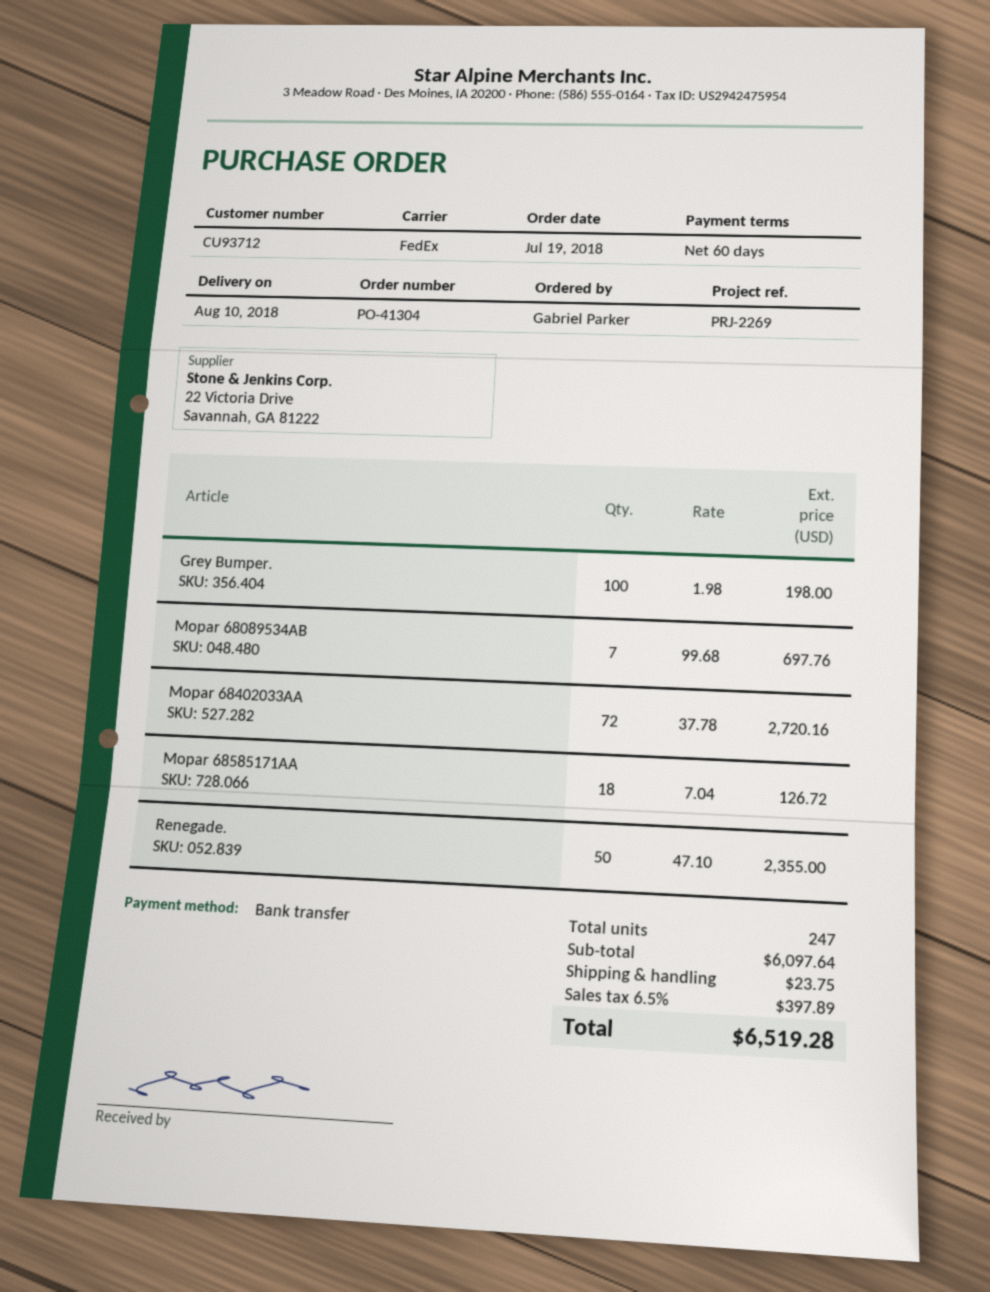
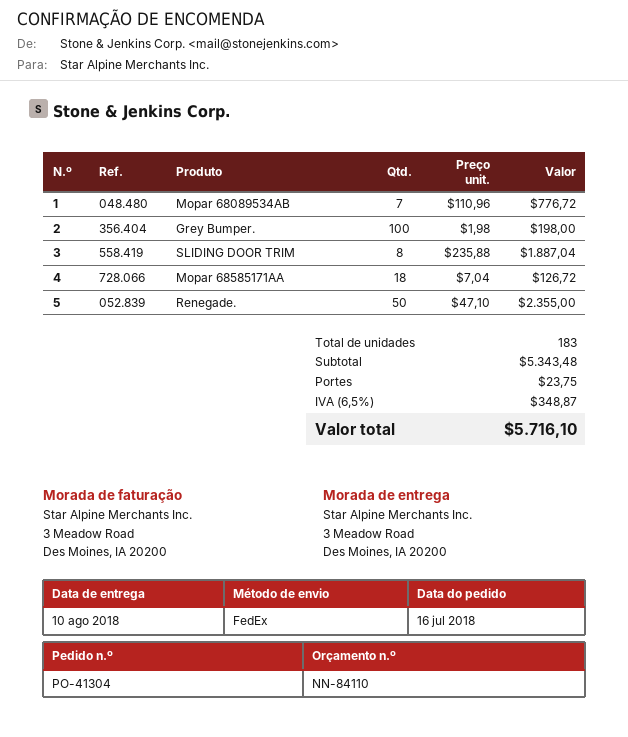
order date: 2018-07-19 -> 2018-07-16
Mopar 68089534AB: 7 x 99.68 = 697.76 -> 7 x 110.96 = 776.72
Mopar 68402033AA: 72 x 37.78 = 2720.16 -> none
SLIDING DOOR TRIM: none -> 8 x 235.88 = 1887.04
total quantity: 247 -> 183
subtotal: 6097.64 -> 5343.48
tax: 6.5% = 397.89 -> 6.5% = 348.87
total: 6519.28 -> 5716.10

•••

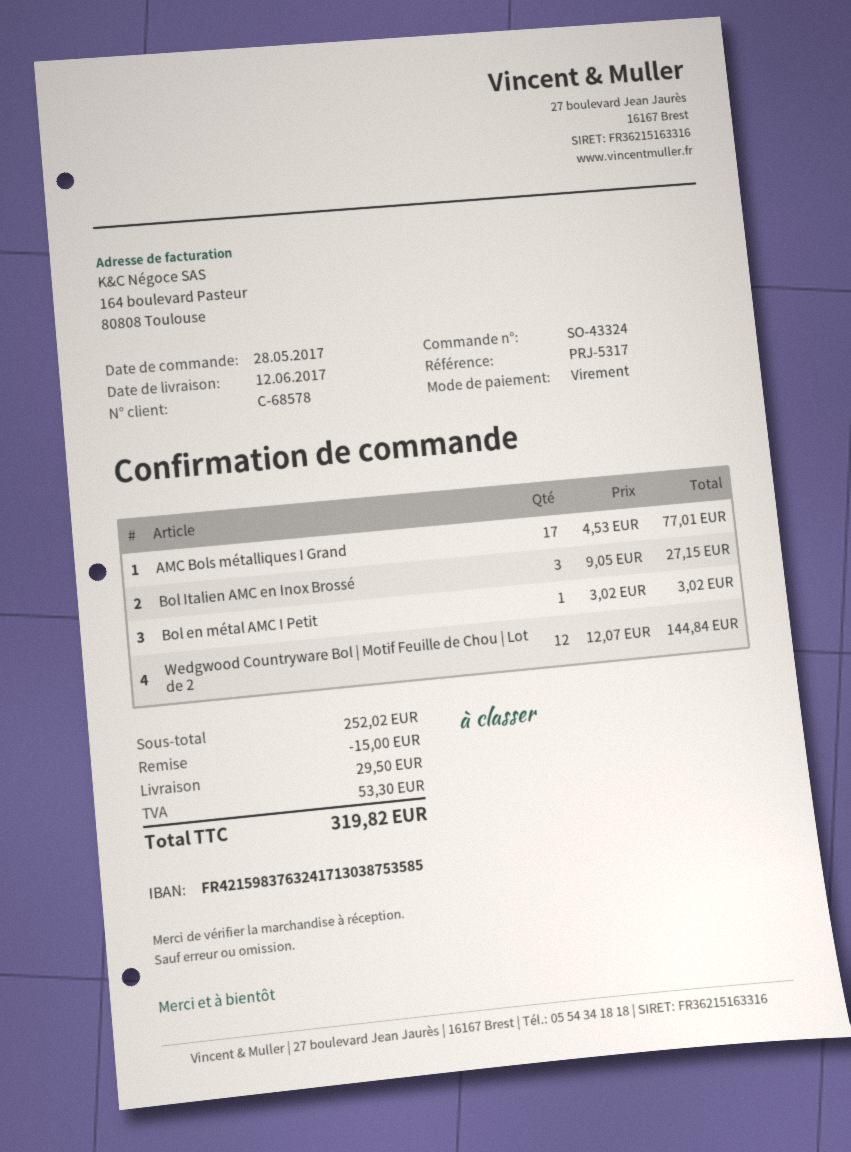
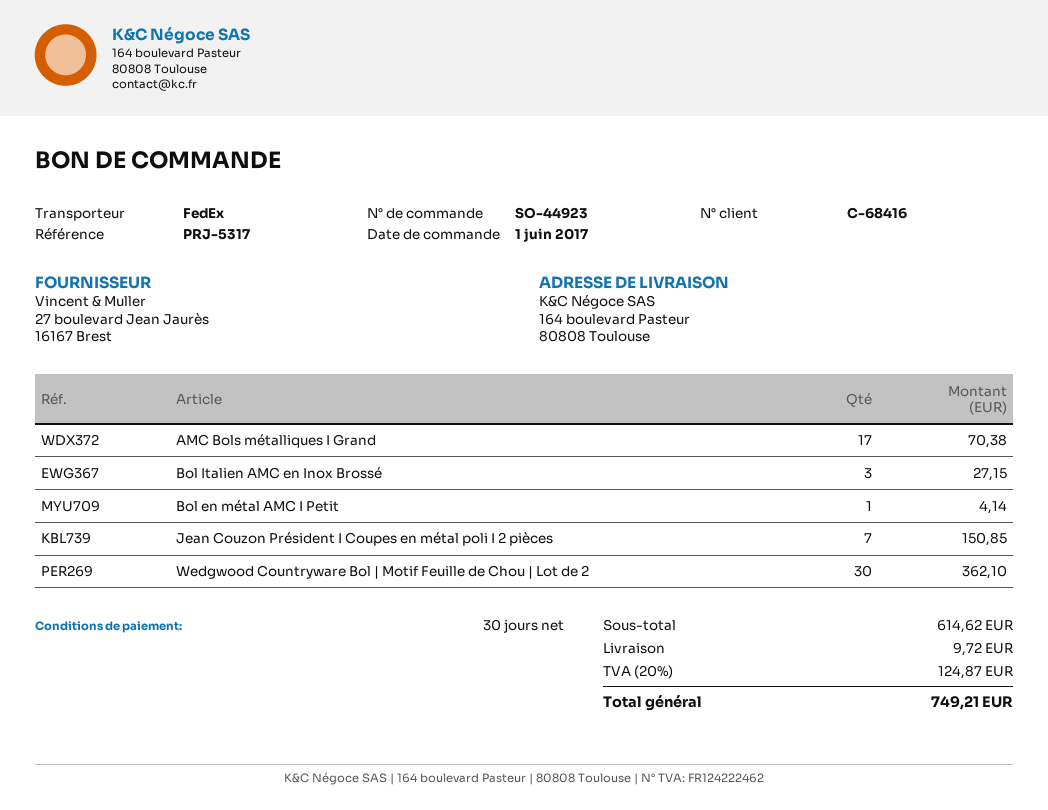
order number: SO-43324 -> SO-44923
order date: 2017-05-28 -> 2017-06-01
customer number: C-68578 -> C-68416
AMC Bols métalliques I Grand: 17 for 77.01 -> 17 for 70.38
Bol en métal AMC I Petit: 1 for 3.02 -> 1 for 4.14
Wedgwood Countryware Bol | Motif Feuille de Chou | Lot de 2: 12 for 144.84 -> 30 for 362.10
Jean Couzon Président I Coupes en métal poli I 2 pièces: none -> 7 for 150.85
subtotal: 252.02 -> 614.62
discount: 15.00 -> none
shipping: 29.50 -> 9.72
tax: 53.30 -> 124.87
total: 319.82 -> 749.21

•••

• **Task instructions**:
Scan the material above for "number". Copy every line where it appears.

• **Answer for this exercise**:
order number: SO-43324 -> SO-44923
customer number: C-68578 -> C-68416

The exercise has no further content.